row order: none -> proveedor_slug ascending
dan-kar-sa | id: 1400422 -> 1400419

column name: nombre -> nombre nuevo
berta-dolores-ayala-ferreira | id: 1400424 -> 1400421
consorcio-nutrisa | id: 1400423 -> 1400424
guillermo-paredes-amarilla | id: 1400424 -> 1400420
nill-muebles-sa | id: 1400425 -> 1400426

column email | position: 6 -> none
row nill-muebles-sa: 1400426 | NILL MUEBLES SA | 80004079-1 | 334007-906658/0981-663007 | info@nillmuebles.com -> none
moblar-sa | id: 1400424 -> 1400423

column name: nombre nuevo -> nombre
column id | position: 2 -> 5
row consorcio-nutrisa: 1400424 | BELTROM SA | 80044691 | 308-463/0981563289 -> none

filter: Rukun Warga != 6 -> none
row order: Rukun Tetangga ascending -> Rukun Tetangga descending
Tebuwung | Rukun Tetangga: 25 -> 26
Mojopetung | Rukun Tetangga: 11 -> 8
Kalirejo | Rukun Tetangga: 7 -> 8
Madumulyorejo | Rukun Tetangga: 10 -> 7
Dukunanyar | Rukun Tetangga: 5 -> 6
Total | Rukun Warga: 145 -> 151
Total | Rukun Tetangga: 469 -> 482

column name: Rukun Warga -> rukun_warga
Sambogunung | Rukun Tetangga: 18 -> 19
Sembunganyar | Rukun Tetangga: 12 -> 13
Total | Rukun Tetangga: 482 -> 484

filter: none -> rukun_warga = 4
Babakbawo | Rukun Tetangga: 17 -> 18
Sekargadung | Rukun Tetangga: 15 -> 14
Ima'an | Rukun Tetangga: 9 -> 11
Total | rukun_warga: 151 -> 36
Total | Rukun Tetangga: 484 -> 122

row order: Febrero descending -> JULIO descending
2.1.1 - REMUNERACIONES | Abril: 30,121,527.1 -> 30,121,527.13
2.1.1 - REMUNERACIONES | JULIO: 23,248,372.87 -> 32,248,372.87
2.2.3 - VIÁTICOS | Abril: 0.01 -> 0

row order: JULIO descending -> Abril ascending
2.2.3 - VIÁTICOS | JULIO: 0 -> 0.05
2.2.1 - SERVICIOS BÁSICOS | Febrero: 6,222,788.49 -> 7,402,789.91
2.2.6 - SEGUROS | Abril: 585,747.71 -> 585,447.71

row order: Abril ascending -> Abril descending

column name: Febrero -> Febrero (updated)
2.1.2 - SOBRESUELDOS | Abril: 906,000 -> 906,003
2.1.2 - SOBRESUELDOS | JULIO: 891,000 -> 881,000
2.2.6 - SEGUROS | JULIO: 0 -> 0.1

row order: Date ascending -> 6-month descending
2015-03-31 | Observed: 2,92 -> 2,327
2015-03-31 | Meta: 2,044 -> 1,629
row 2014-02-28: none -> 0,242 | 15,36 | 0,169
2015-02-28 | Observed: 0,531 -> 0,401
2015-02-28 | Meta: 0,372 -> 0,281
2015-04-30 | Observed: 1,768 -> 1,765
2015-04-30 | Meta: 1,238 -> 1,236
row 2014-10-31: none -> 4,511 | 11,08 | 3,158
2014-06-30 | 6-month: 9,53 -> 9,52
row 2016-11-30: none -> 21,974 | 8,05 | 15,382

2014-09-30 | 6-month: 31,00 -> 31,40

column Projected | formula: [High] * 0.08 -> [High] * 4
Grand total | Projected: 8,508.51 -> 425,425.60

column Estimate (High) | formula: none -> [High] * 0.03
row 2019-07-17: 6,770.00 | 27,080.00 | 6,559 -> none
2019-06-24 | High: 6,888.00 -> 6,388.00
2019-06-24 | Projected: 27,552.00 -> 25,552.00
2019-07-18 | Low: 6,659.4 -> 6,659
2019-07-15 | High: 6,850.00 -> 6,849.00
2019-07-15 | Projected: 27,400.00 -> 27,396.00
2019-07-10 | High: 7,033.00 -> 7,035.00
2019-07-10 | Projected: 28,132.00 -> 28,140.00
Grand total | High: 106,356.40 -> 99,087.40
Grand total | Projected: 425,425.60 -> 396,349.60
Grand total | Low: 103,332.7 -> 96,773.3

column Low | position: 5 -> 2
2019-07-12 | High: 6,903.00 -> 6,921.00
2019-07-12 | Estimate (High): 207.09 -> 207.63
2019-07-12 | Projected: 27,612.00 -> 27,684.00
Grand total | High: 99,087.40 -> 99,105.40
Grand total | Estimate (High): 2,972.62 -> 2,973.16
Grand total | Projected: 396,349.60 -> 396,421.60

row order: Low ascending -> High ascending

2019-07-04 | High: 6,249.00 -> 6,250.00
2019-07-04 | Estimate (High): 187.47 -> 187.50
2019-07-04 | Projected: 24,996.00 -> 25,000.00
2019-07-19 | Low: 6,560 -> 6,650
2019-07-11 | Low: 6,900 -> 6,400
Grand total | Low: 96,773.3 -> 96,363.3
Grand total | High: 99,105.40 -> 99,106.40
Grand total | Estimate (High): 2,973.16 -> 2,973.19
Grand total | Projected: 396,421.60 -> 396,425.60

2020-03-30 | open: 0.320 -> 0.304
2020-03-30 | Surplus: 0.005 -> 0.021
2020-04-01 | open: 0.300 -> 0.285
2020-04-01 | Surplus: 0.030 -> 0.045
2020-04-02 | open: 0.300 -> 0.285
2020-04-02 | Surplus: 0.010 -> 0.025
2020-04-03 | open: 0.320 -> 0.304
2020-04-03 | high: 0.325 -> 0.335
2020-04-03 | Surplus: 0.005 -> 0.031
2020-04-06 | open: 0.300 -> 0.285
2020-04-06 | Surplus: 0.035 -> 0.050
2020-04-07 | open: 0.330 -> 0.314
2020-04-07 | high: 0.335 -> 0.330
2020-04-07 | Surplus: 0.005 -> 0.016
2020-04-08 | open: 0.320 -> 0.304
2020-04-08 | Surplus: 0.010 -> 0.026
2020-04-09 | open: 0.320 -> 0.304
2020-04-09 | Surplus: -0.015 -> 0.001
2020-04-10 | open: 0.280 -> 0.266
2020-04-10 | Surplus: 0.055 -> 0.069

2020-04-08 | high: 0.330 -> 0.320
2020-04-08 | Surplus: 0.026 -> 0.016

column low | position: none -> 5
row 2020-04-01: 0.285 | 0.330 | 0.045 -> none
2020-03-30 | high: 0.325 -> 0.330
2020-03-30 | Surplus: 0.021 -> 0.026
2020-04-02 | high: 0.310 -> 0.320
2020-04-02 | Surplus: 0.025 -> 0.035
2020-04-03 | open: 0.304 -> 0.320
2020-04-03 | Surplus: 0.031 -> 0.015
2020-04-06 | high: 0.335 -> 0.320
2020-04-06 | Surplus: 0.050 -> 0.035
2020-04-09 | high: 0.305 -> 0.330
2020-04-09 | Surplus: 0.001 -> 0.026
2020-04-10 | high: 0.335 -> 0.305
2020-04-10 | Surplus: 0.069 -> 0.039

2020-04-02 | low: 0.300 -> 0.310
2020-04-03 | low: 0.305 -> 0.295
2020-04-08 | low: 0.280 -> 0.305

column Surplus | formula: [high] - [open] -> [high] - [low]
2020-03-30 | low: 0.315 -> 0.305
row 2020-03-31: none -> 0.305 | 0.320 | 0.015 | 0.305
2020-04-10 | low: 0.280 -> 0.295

Work request:
From the entries above, restate word for word the lines from the line containing "Sembunganyar | Rukun Tetangga: 12 -> 13" to the line containing "2.1.1 - REMUNERACIONES | Abril: 30,121,527.1", both ends included, and nothing more.

Expected output:
Sembunganyar | Rukun Tetangga: 12 -> 13
Total | Rukun Tetangga: 482 -> 484

filter: none -> rukun_warga = 4
Babakbawo | Rukun Tetangga: 17 -> 18
Sekargadung | Rukun Tetangga: 15 -> 14
Ima'an | Rukun Tetangga: 9 -> 11
Total | rukun_warga: 151 -> 36
Total | Rukun Tetangga: 484 -> 122

row order: Febrero descending -> JULIO descending
2.1.1 - REMUNERACIONES | Abril: 30,121,527.1 -> 30,121,527.13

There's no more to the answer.